Pas vraiment la vie perso des ados, car ce n’était pas son objectif.
Elle comportait déjà quelques séquences de «pédagogie – fiction»… jouées très justes, car les élèves avaient vite oublié la caméra pour vivre les cours intéressants que leur proposait, entre autres, un certain Philippe Meirieu, dont c’était la première apparition télévisuelle. Pour autant, si un synopsis avait été écrit, ce « docu - fiction » n’avait pas été scénarisé au sens propre du terme ; notamment aucun dialogue n’avait été écrit à l’avance.

Au fil des divers Campus, nous avons tourné plusieurs séquences de «pédagogie – fiction» qui m’ont prouvé que, comme «la télé, c’est mentir vrai», le meilleur docu sur l’école devrait certainement faire appel à la fiction…
Ce que j’ai vu dans les séries «L’instit», «Madame le proviseur», etc. m’ont pourtant laissé perplexe car, souvent, les comédiens, surtout les enfants, jouaient faux. Mais une série n’est pas un téléfilm, et encore moins un film, au niveau des moyens et notamment des rythmes de tournages des castings, des temps de préparations, etc.

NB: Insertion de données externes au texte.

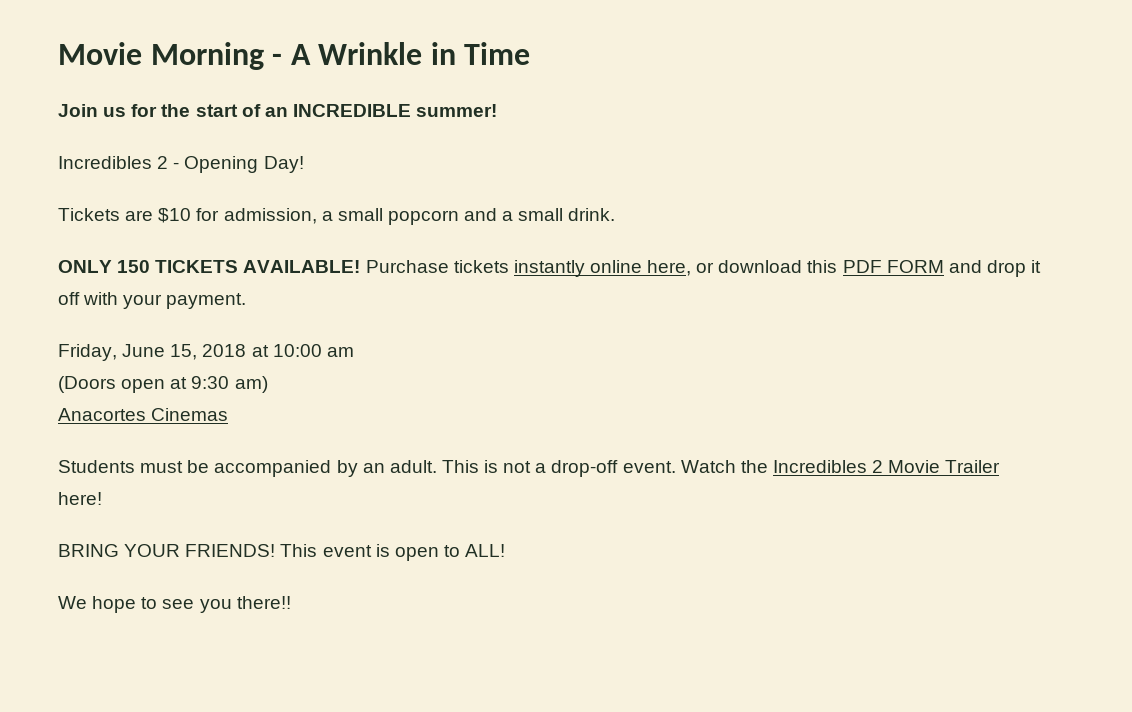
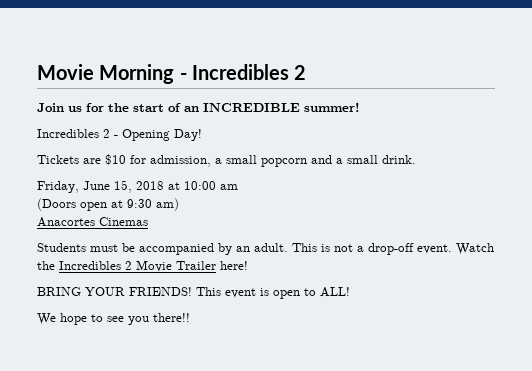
- Movie Morning - A Wrinkle in Time
+ Movie Morning - Incredibles 2
- ONLY 150 TICKETS AVAILABLE! Purchase tickets instantly online here, or download this PDF FORM and drop it off with your payment.

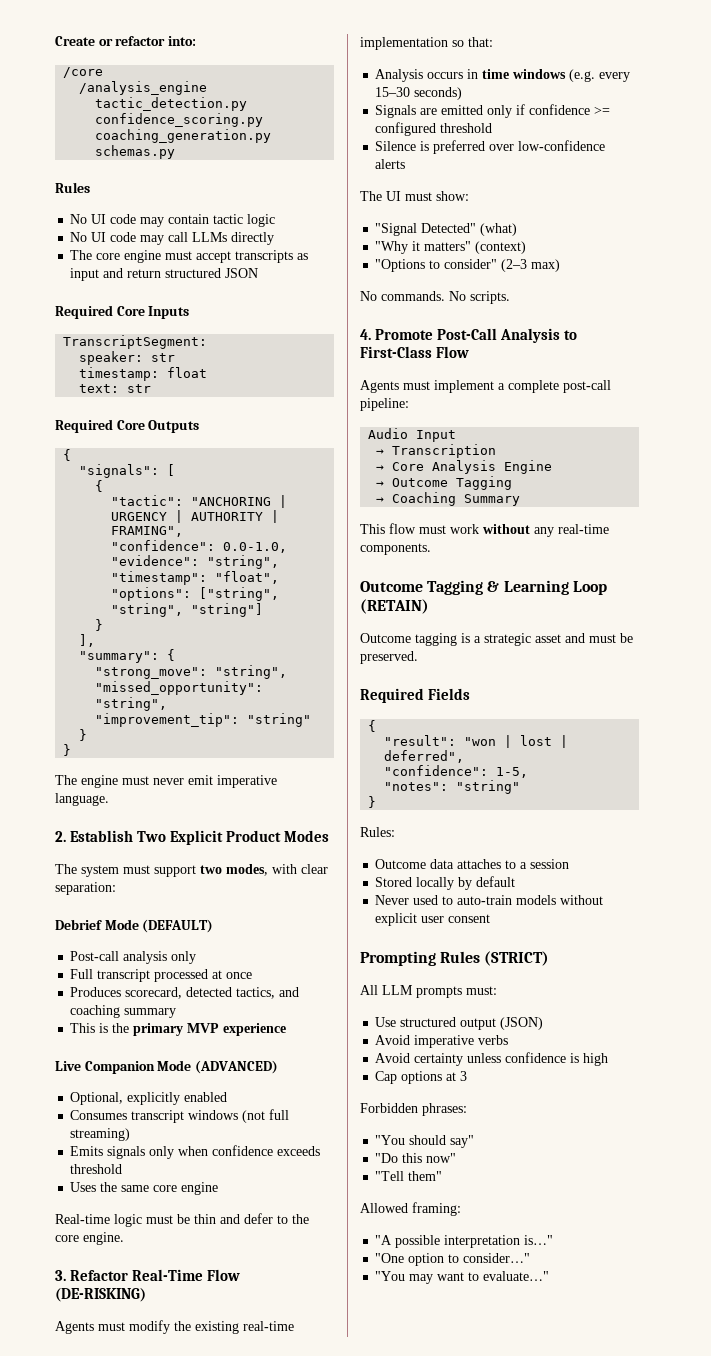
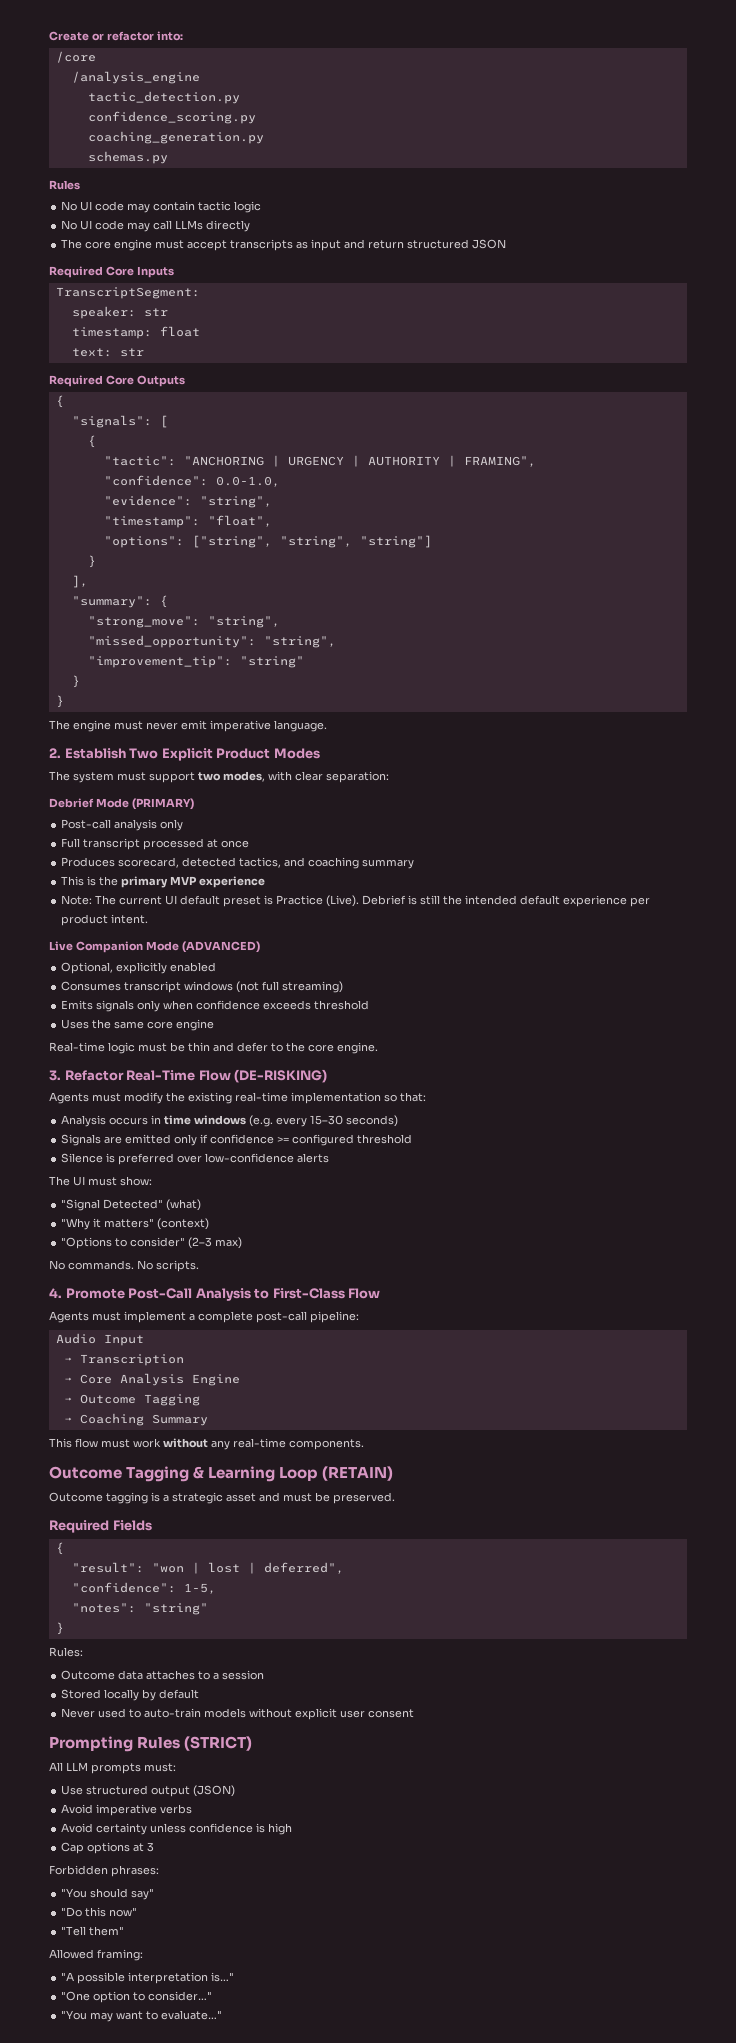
- Debrief Mode (DEFAULT)
+ Debrief Mode (PRIMARY)
+ Note: The current UI default preset is Practice (Live). Debrief is still the intended default experience per product intent.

Bien des années plus tard, en 2000, j’ai réalisé «La vie rêvée des profs d’EPS» ; une vidéo de vingt six minutes commandée par le syndicat de mon ex-profession, le SNEP-FSU. Tout était scénarisé. Tout était écrit. Tout a été tourné avec une classe de quatrième d’un collège des Minguettes à Vénissieux. Le plus en difficulté pour jouer juste a été le comédien professionnel (plutôt théâtreux), recruté pour le rôle du «prof un peu dépassé par les temps qui changent». La comédienne (habituée aux téléfilms de France 3) qui jouait «la prof plutôt en réussite» a été plus vraie que nature… ainsi que la plus part des élèves… et des quelques profs qui ont du jouer «une réunion».
Juste une anecdote. Nous avions besoin du son off d’un conflit violent entre deux élèves, qui accompagnait une scène techniquement un peu complexe. Cette séquence a été reprise une dizaine de fois. A chaque «Coupez !», le conflit s’est immédiatement stoppé entre les deux protagonistes.
Dans le travail d’analyse avec les élèves, qui a suivi le tournage, je suis souvent revenu sur cet exemple, qui était censé montrer qu’ils étaient capables de se maîtriser quand… etc. etc. La distanciation du jeu me semblait avoir laissé des traces… sauf que l’un des deux élèves concernés par cette scène a participé, une semaine plus tard, au passage à tabac d’un nouvel arrivé au collège (blond et judoka) qui s’est terminé par l’arrivée du SAMU…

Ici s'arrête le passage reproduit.